In the city of São Paulo — South America’s largest — at least 60 percent of residents have experienced water shortages in the past month. The main reservoir feeding the city has become a dry bed of cracked earth. Volume is so low that authorities had to build 2 miles of pipes in order to salvage the remaining water. Reservoirs across the state are experiencing similarly low volumes. Cantareira, the biggest reservoir in the state, currently holds 3.2 percent of its normal load.

Outside the metropolitan area the situation is just as bad. Paulista (hailing from São Paulo) agriculture has long been a driver of the Brazilian economy, and the world is partially dependent on it for things like coffee. The drought is affecting commodity prices worldwide, according to the Wall Street Journal, and coffee prices are currently at a two and half year high with more rises to follow. Other crops like sugar cane and soy are also facing significantly reduced yields.
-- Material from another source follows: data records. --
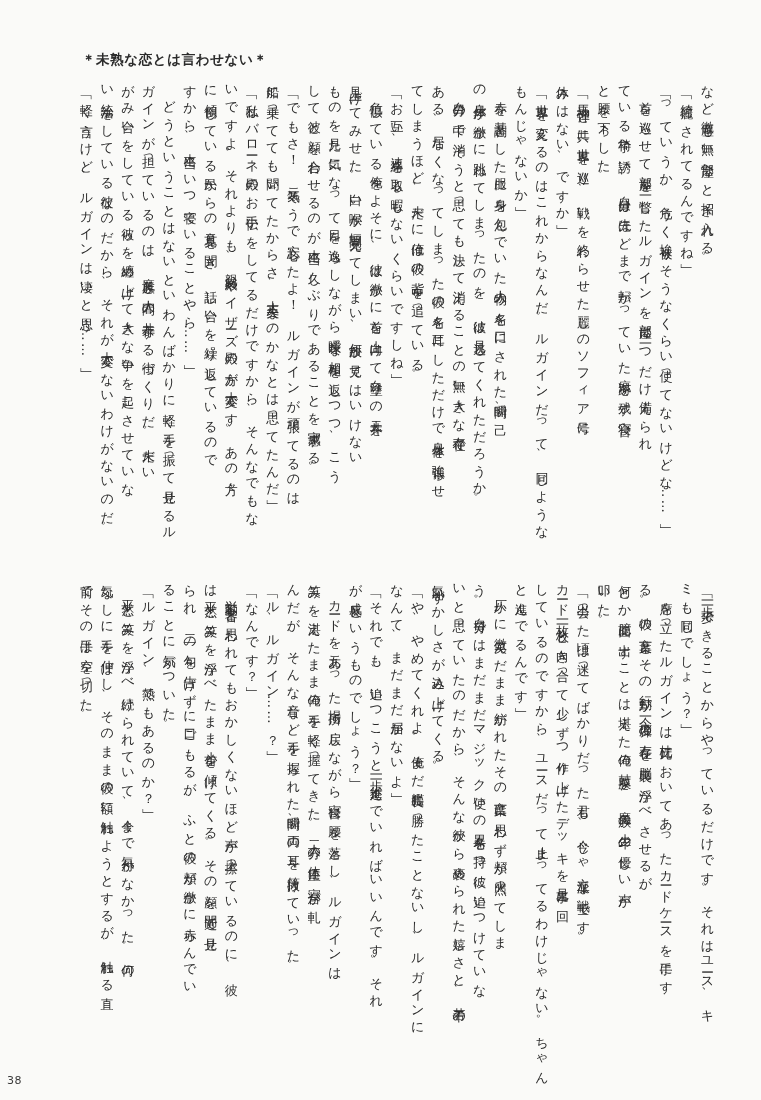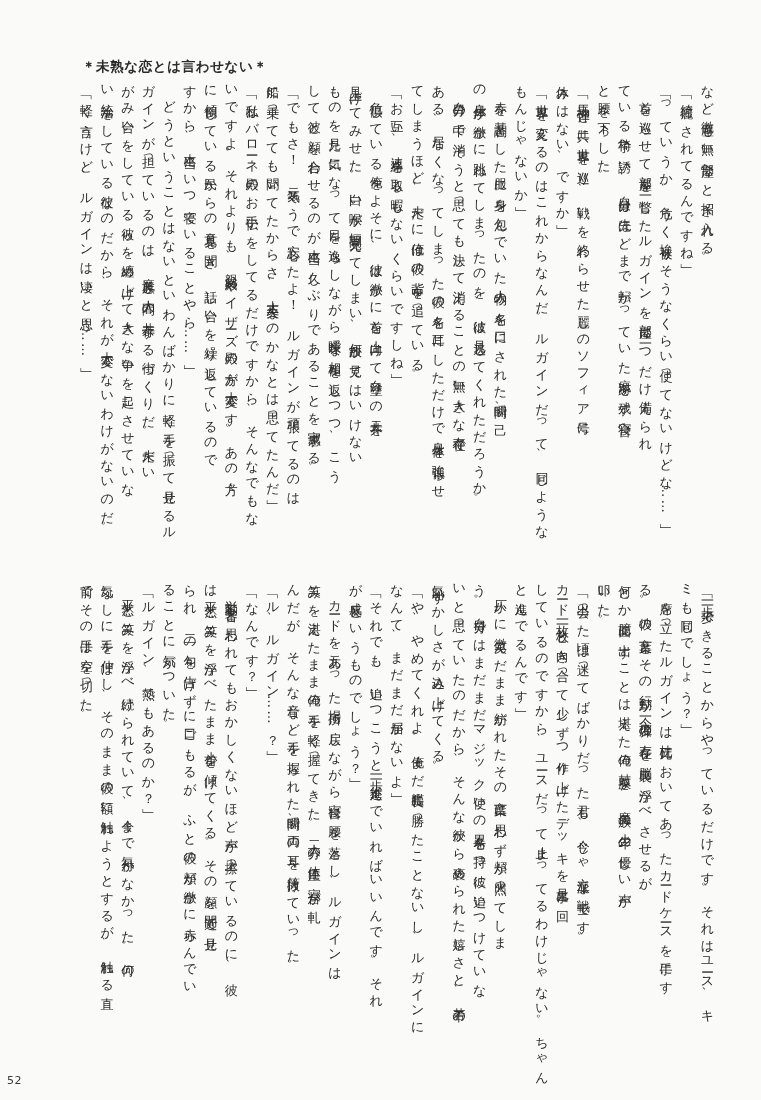"＊未熟な恋とは言わせない＊" .story-title { top: 58px -> 51px }
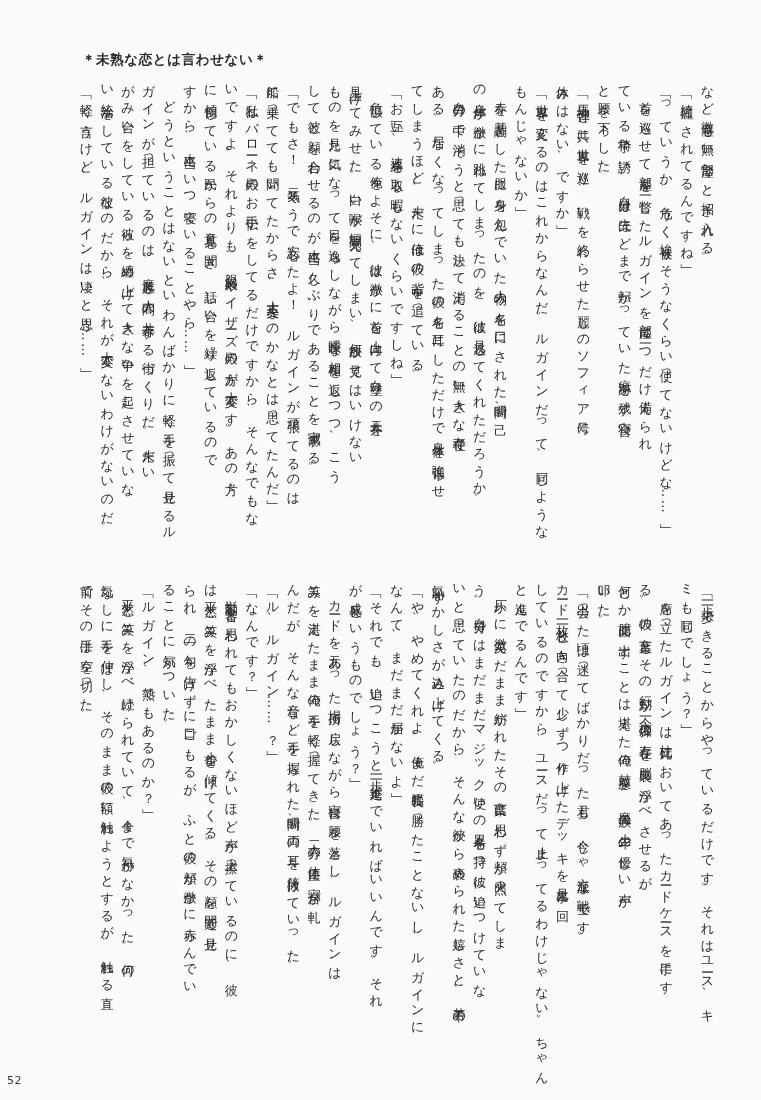"52" div.page-number { text: 52 -> 38 }
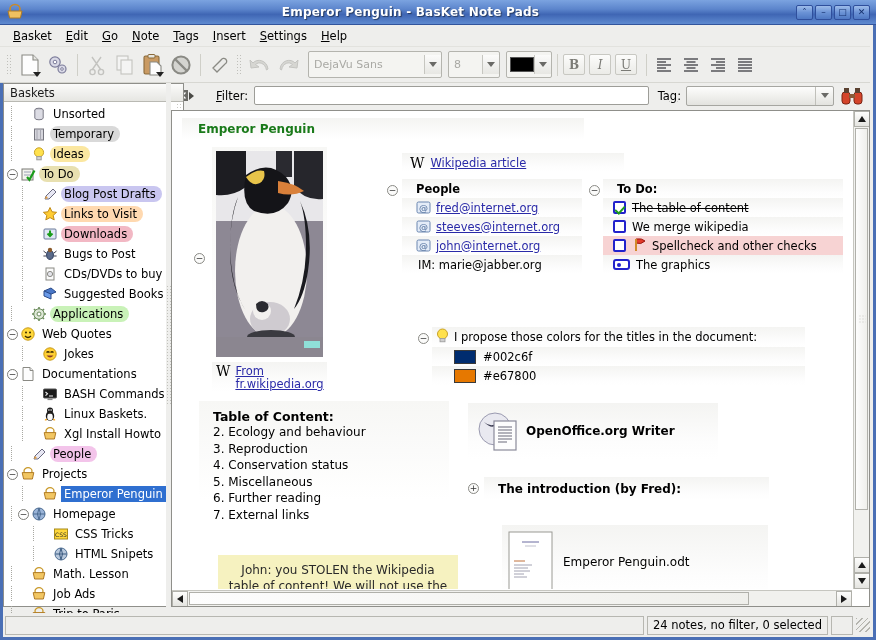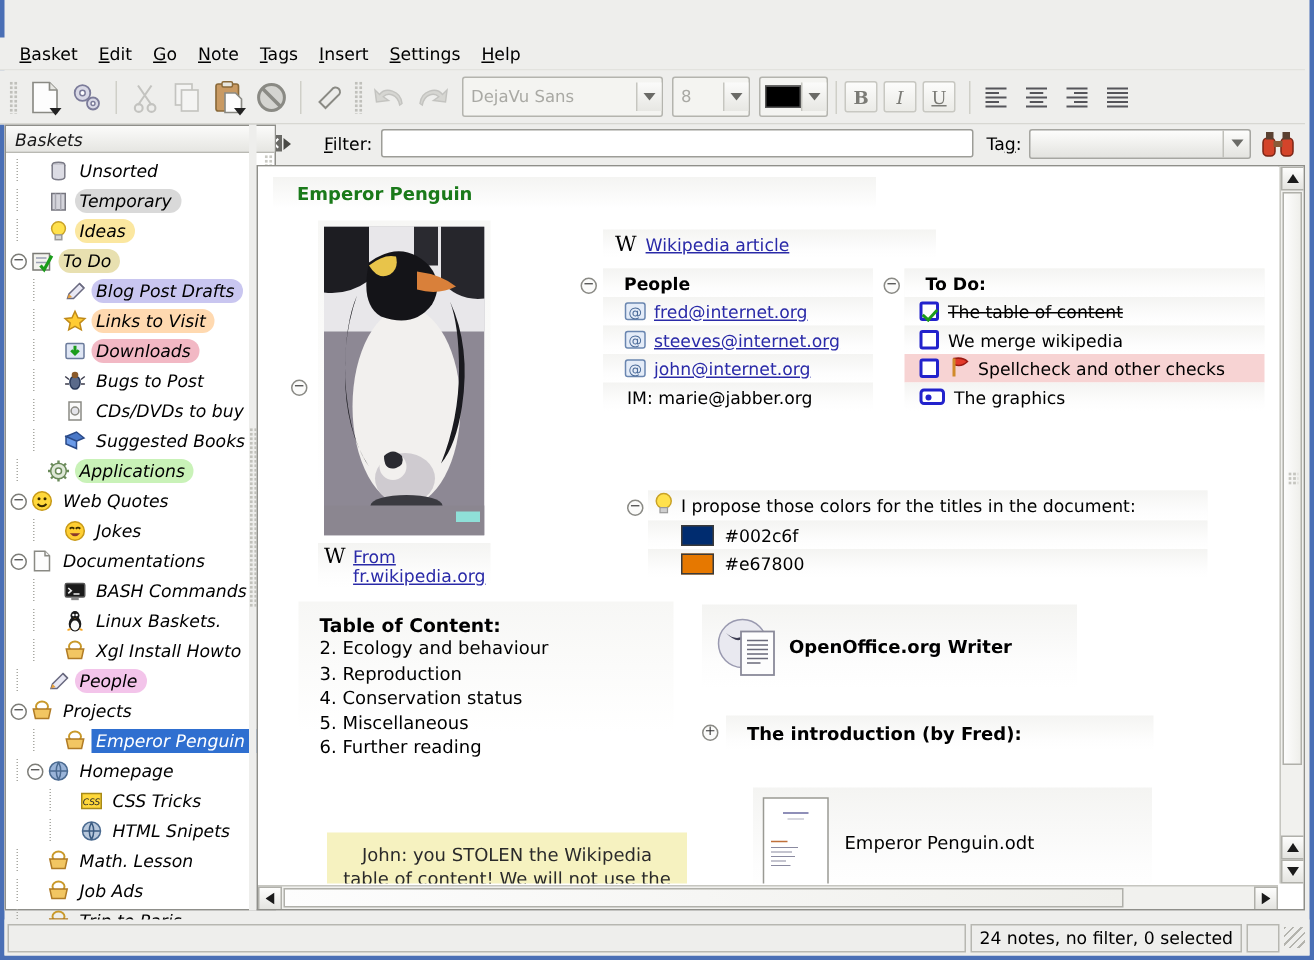"Emperor Penguin - BasKet Note" div.titlebar { html: none -> <div> <div> <svg> <ellipse></ellipse> <path></path> </svg> </div> <div>Emperor Penguin - BasKet Note Pads</div> <div> <div>˄</div> <div>–</div> <div>□</div> <div>✕</div> </div> </div> }
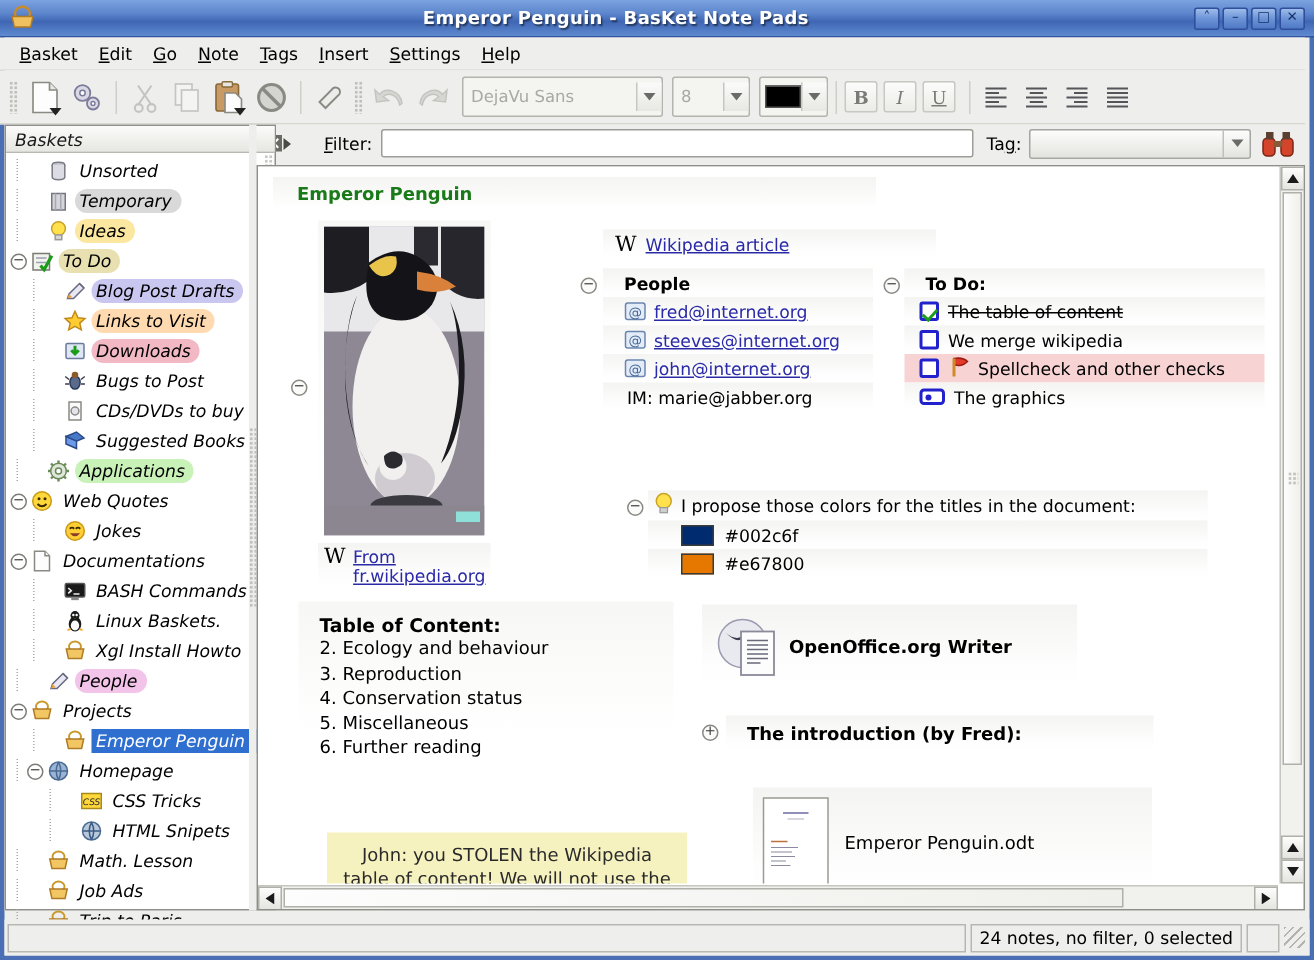"Baskets" .baskets-panel { font-style: italic -> none }
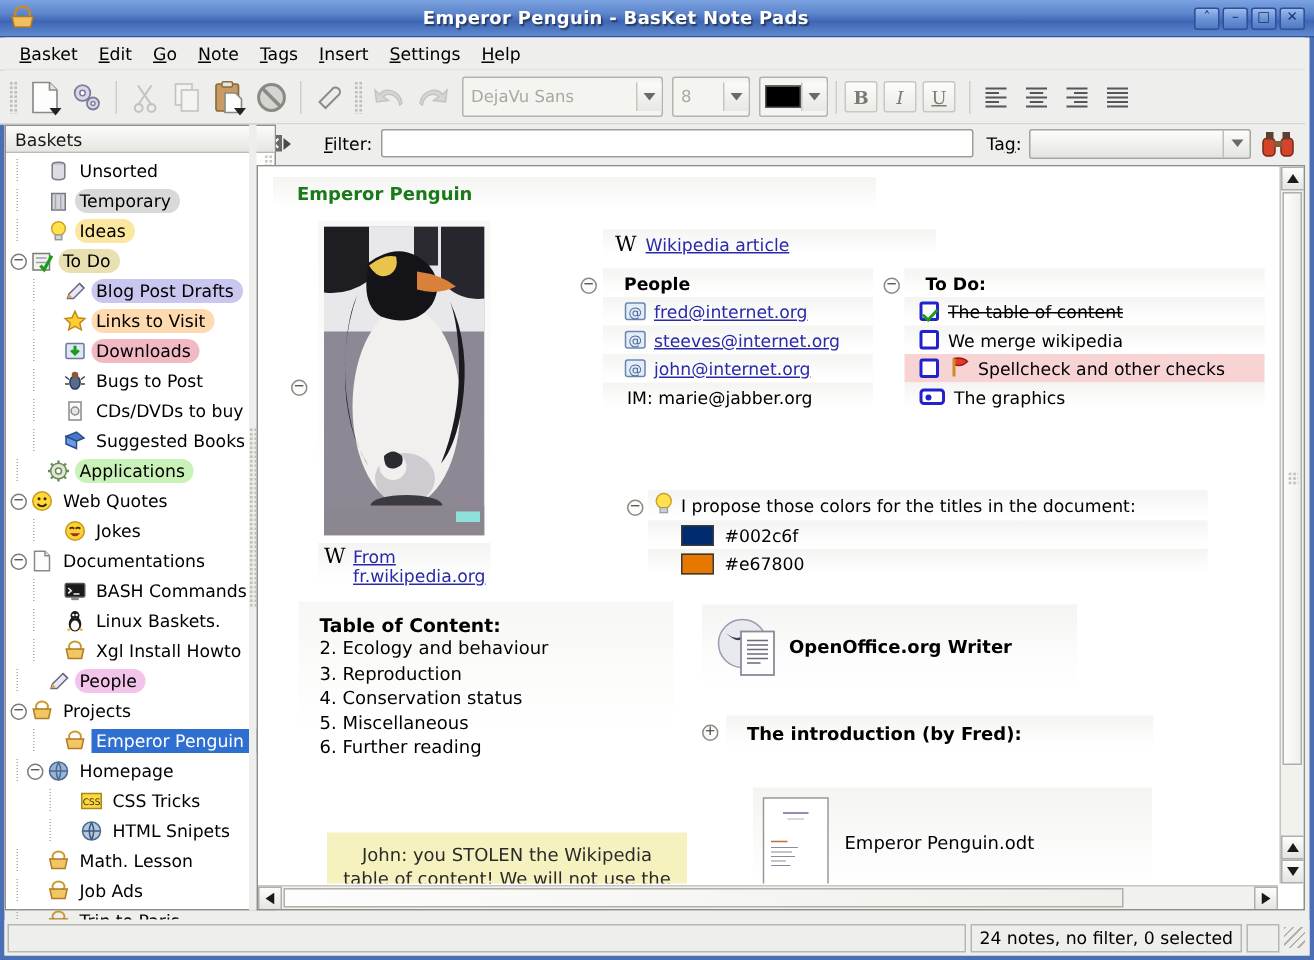"7. External links" div { html: none -> <div>7. External links</div> }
The drought is becoming a contentious issue in Brazil’s presidential elections. The incumbent Dilma Roussef blames her opponent’s party, which has governed São Paulo for 20 years, for mismanagement of the state’s water supply. Her opponent, on the other hand, blames the federal government for a lack of intervention. Some argue that officials should have seen this coming and implemented rationing and other preventive measures before the situation reached such dire straits.

In the long term, climate change could well exacerbate Sao Paulo’s problems. The IPCC says that the region is likely to become even drier in the period between September and November as warming continues.

[If the government had tried to take preventative measures, would people accept them?]